Reproduce the following records exactly from the line containing "color: #ffffff;" onward, ending with the last line and including it.

(Beginning of SUPPLIED DATA)

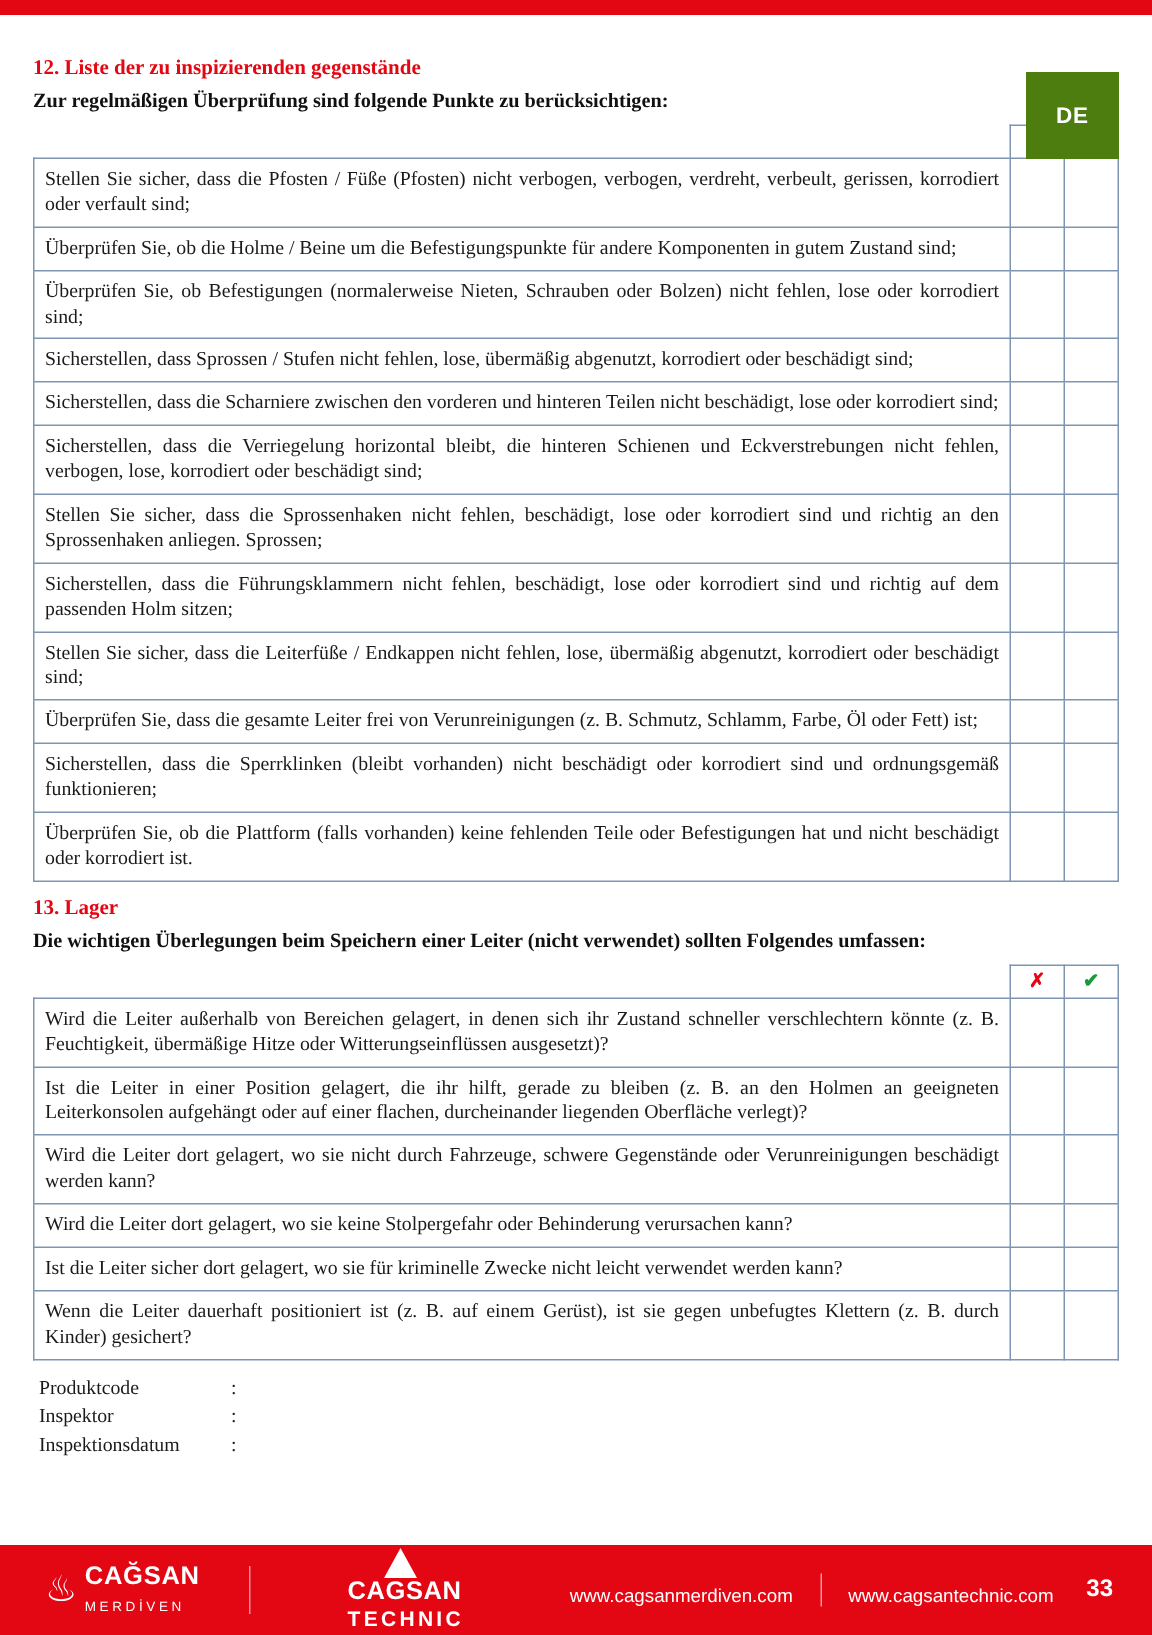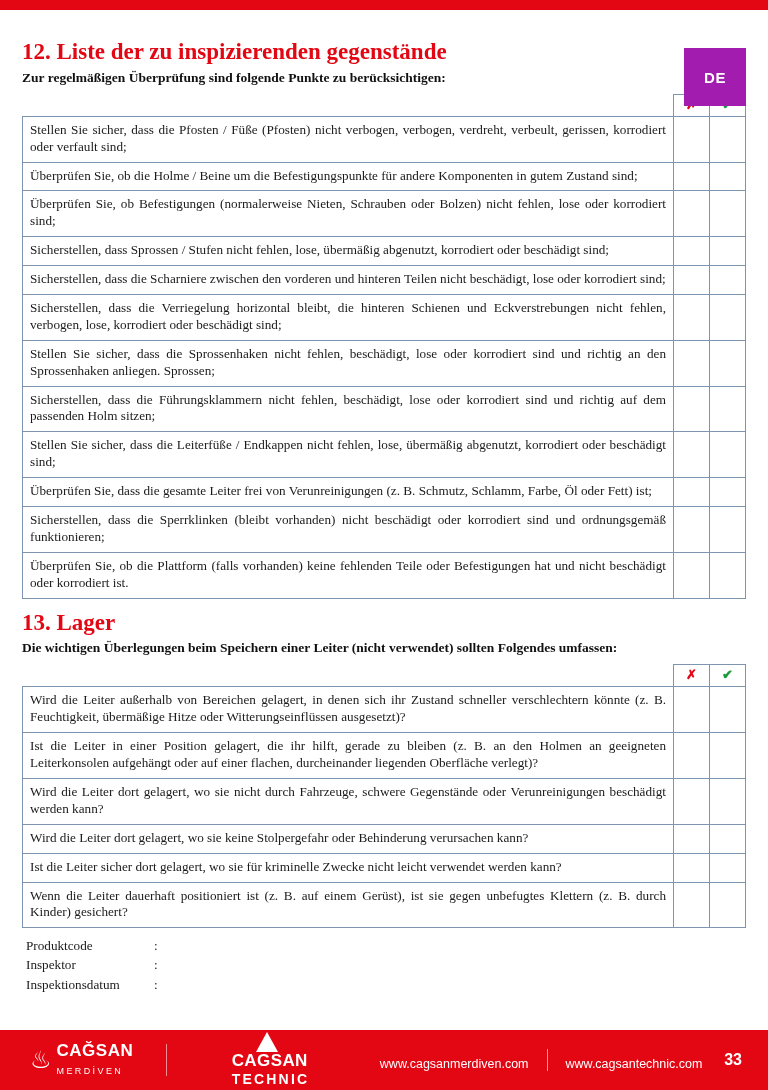--- a/index.html
+++ b/index.html
@@ -50,7 +50,7 @@
     color: #e30613;
     font-family: "Liberation Serif", serif;
     font-weight: bold;
-    font-size: 23px;
+    font-size: 14px;
     margin: 0 0 4px 0;
     line-height: 1.2;
   }

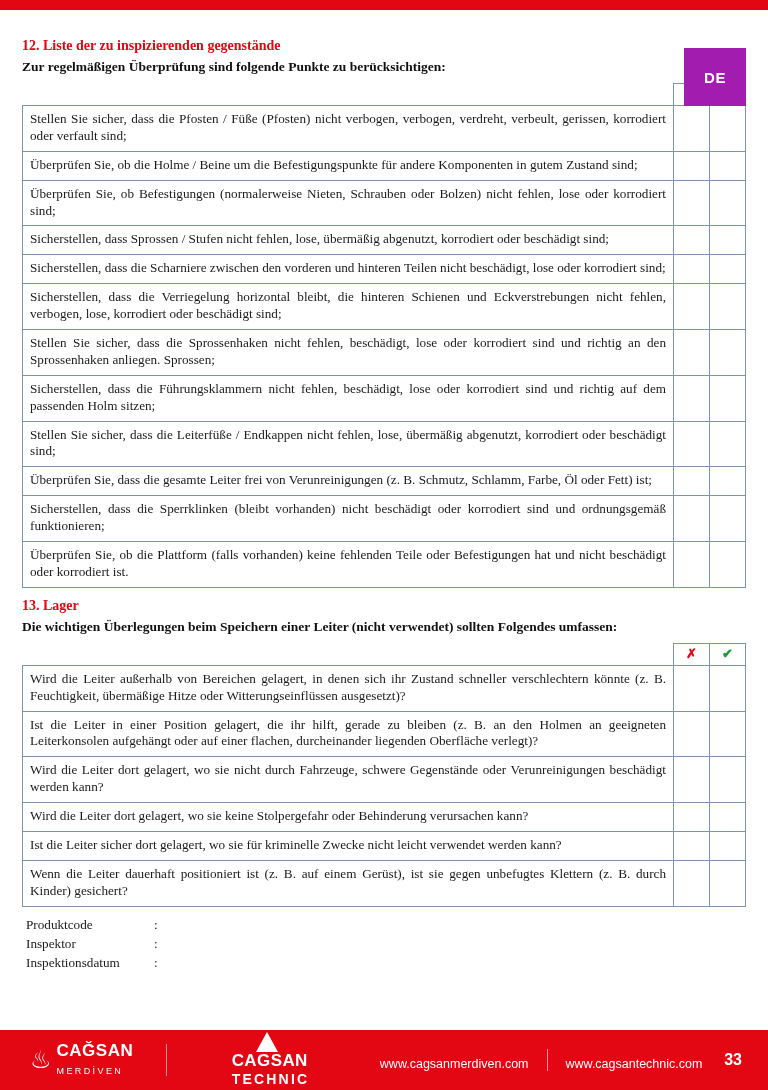--- a/index.html
+++ b/index.html
@@ -36,7 +36,7 @@
     right: 22px;
     width: 62px;
     height: 58px;
-    background: #a21caf;
+    background: #4d7c0f;
     color: #ffffff;
     font-family: "Liberation Sans", sans-serif;
     font-weight: bold;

(End of SUPPLIED DATA)

## ANSWER SPACE
     color: #ffffff;
     font-family: "Liberation Sans", sans-serif;
     font-weight: bold;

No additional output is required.